DATA UNDER STUDY:
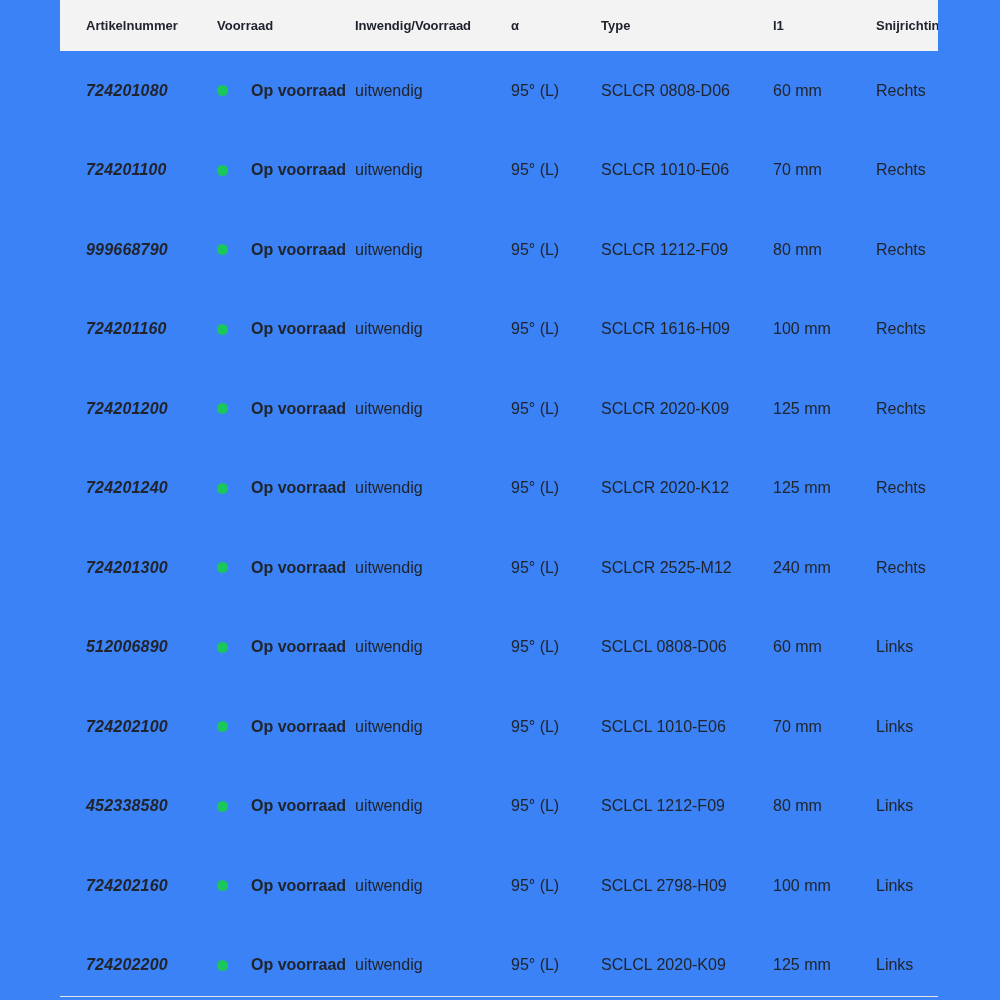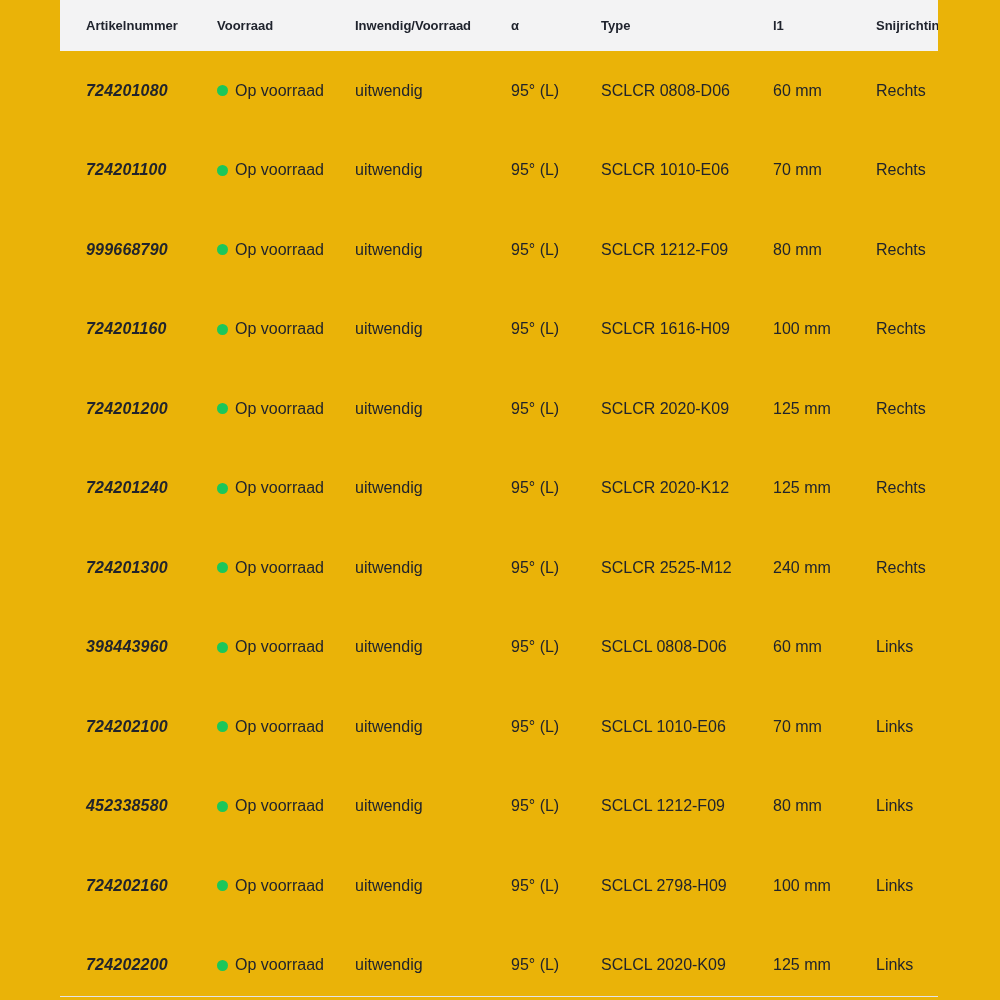--- a/index.html
+++ b/index.html
@@ -8,21 +8,21 @@
     background: #ffffff;
     width: 1000px;
     height: 1000px;
     overflow: hidden;
     font-family: "Liberation Sans", sans-serif;
   }
   .page {
     position: relative;
     width: 1000px;
     height: 1000px;
-    background: #eab308;
+    background: #3b82f6;
   }
   .table-wrap {
     position: absolute;
     left: 60px;
     top: 0;
     width: 878px;
     height: 996px;
     border-bottom: 1px solid #e4e4e6;
     overflow: hidden;
   }
@@ -49,21 +49,22 @@
     color: #21242c;
     padding: 0;
     vertical-align: middle;
     white-space: nowrap;
     text-align: left;
   }
   td.artnr { font-weight: 700; letter-spacing: 0.2px; font-style: italic; }
   .stock {
     display: inline-flex;
     align-items: center;
-    gap: 7px;
+    gap: 23px;
+    font-weight: bold;
   }
   .dot {
     width: 11px;
     height: 11px;
     border-radius: 50%;
     background: #1bc75a;
     display: inline-block;
     flex: 0 0 auto;
   }
 </style>
@@ -193,21 +194,21 @@
       </span>
     </td>
     <td><span>uitwendig</span></td>
     <td><span>95° (L)</span></td>
     <td><span>SCLCR 2525-M12</span></td>
     <td><span>240 mm</span></td>
     <td><span>Rechts</span></td>
   </tr>
 
   <tr class="product-row">
-    <td class="artnr"><span>398443960</span></td>
+    <td class="artnr"><span>512006890</span></td>
     <td>
       <span class="stock">
         <span class="dot" style="background: rgb(27, 199, 90);"></span>
         <span>Op voorraad</span>
       </span>
     </td>
     <td><span>uitwendig</span></td>
     <td><span>95° (L)</span></td>
     <td><span>SCLCL 0808-D06</span></td>
     <td><span>60 mm</span></td>

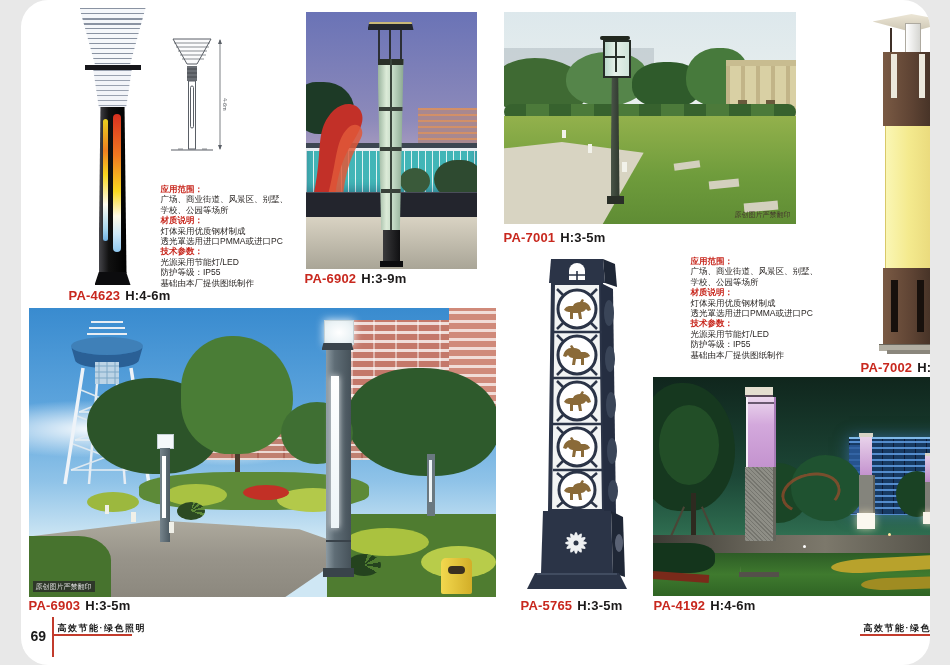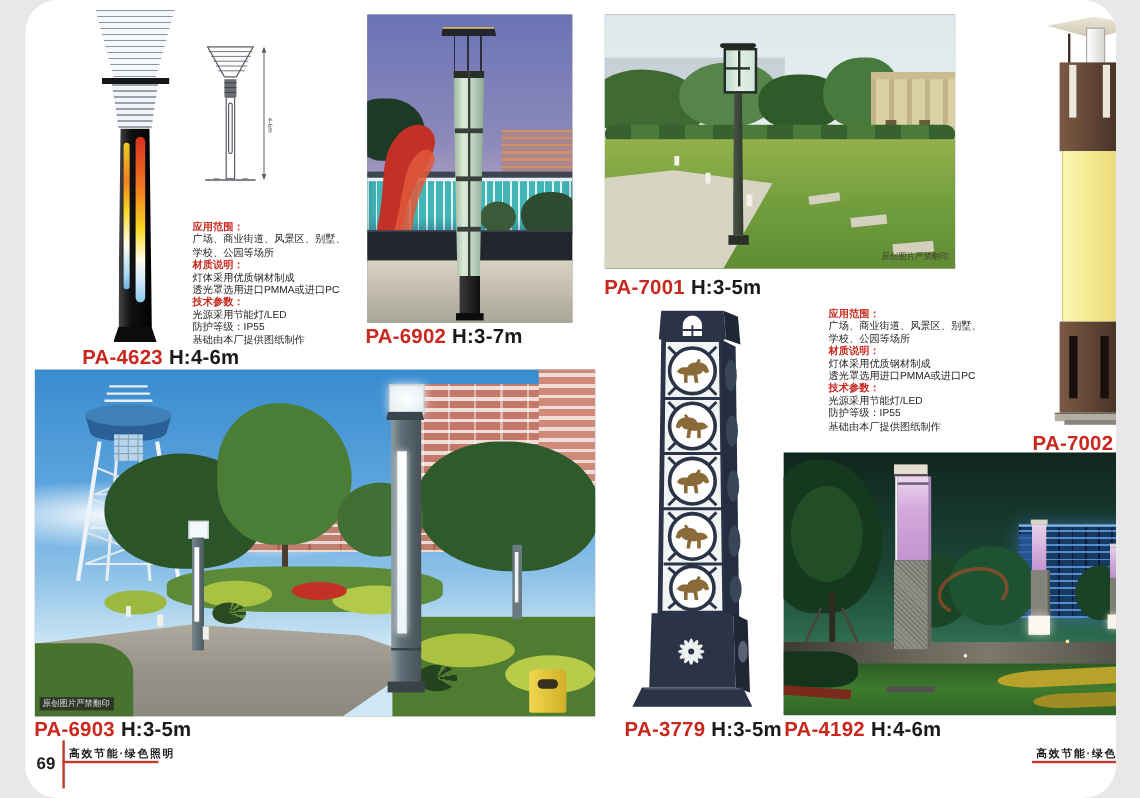--- a/index.html
+++ b/index.html
@@ -1,20 +1,20 @@
 <!DOCTYPE html>
 <html><head>
 <meta charset="utf-8">
 <style>
   html,body{margin:0;padding:0;background:#e8e8e8;}
   .page{position:relative;width:909px;height:665px;background:#ffffff;overflow:hidden;
         font-family:"Liberation Sans","DejaVu Sans",sans-serif;margin:0 auto;border-radius:27px;}
   .abs{position:absolute;}
   .photo{position:absolute;overflow:hidden;background:#888;}
-  .plabel{position:absolute;font-size:17px;font-weight:bold;white-space:nowrap;letter-spacing:.2px;}
+  .plabel{position:absolute;font-size:13px;font-weight:bold;white-space:nowrap;letter-spacing:.2px;}
   .pcode{color:#c8281e;}
   .pheight{color:#1c1a1a;margin-left:5px;}
   .info{position:absolute;width:142px;font-size:8.5px;line-height:10.4px;color:#2a2624;}
   .info .ih{color:#c8281e;font-weight:bold;}
   .capchip{position:absolute;font-size:7px;line-height:9px;color:#ddd;background:rgba(40,40,40,.78);padding:1px 3px;}
   .capflat{position:absolute;font-size:7px;line-height:9px;color:#463a2e;}
   .pagenum{position:absolute;font-size:14px;font-weight:bold;color:#1a1a1a;}
   .slogan{position:absolute;font-size:9px;font-weight:bold;color:#1a1a1a;letter-spacing:1.5px;white-space:nowrap;text-align:right;}
   .rlv{position:absolute;width:2px;background:#c23b2c;}
   .rlh{position:absolute;height:2px;background:#c23b2c;}
@@ -109,21 +109,21 @@
       <div class="abs" style="left:1px;top:48px;width:24px;height:4px;background:#39413a;"></div>
       <div class="abs" style="left:2px;top:88px;width:22px;height:4px;background:#39413a;"></div>
       <div class="abs" style="left:3px;top:130px;width:20px;height:4px;background:#39413a;"></div>
       <div class="abs" style="left:12px;top:0;width:2px;height:171px;background:#3a443c;"></div>
     </div>
     <div class="abs" style="left:77px;top:218px;width:17px;height:33px;
          background:linear-gradient(90deg,#3a3a3c,#101012);"></div>
     <div class="abs" style="left:74px;top:249px;width:23px;height:6px;background:#0c0c0e;"></div>
   </div>
   <div class="plabel" style="left:284px;top:271px;">
-    <span class="pcode">PA-6902</span><span class="pheight">H:3-7m</span>
+    <span class="pcode">PA-6902</span><span class="pheight">H:3-9m</span>
   </div>
 
   <div class="photo" style="left:483px;top:12px;width:292px;height:212px;">
     <div class="abs" style="inset:0;background:linear-gradient(180deg,#dde8ec,#eef2ef 60%);"></div>
     <div class="abs" style="left:0;top:36px;width:150px;height:38px;
          background:rgba(150,160,170,.35);"></div>
     <div class="abs" style="left:-12px;top:46px;width:95px;height:58px;background:#3f6a33;border-radius:45% 55% 40% 50%;"></div>
     <div class="abs" style="left:62px;top:40px;width:82px;height:54px;background:#55854a;border-radius:50% 45% 50% 45%;"></div>
     <div class="abs" style="left:128px;top:50px;width:70px;height:46px;background:#2f5b2b;border-radius:45%;"></div>
     <div class="abs" style="left:182px;top:36px;width:62px;height:58px;background:#477a3c;border-radius:50% 40% 50% 45%;"></div>
@@ -346,21 +346,21 @@
         <ellipse rx="2.6" ry="11" transform="rotate(120)"></ellipse>
           <ellipse rx="2.6" ry="11" transform="rotate(150)"></ellipse>
       </g>
       <circle r="2.5" fill="#2b3447"></circle>
     </g>
     <ellipse cx="106" cy="300" rx="4" ry="9" fill="#8a93a8" opacity=".55"></ellipse>
     <polygon points="22,330 106,330 114,346 14,346" fill="#2b3447"></polygon>
     <line x1="24" y1="331" x2="104" y2="331" stroke="#4a5468" stroke-width="1.5"></line>
   </svg>
   <div class="plabel" style="left:500px;top:598px;">
-    <span class="pcode">PA-3779</span><span class="pheight">H:3-5m</span>
+    <span class="pcode">PA-5765</span><span class="pheight">H:3-5m</span>
   </div>
 
   <div class="photo" style="left:632px;top:377px;width:313px;height:219px;">
     <div class="abs" style="inset:0;
          background:linear-gradient(180deg,#10261d 0%,#1c4636 45%,#2d6a4e 70%,#3d8560 82%,#2f6a4a 92%);"></div>
     <div class="abs" style="left:196px;top:60px;width:106px;height:76px;
          background:#173a63;border-top:2px solid #7fb8e8;box-shadow:0 0 14px rgba(70,130,220,.55);
          background-image:repeating-linear-gradient(0deg,rgba(95,155,225,.85) 0 1.5px,transparent 1.5px 6px),repeating-linear-gradient(90deg,rgba(12,22,48,.9) 0 1.5px,transparent 1.5px 11px);"></div>
     <div class="abs" style="left:196px;top:68px;width:16px;height:68px;background:#2a5a9a;opacity:.8;"></div>
     <div class="abs" style="left:-14px;top:6px;width:96px;height:128px;background:#16381f;border-radius:45% 55% 48% 42%;"></div>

AIM OF THE EXERCISE: Note each line of the material holding "fill" and copy it out.

RESPONSE AREA:
       <circle r="2.5" fill="#2b3447"></circle>
     <ellipse cx="106" cy="300" rx="4" ry="9" fill="#8a93a8" opacity=".55"></ellipse>
     <polygon points="22,330 106,330 114,346 14,346" fill="#2b3447"></polygon>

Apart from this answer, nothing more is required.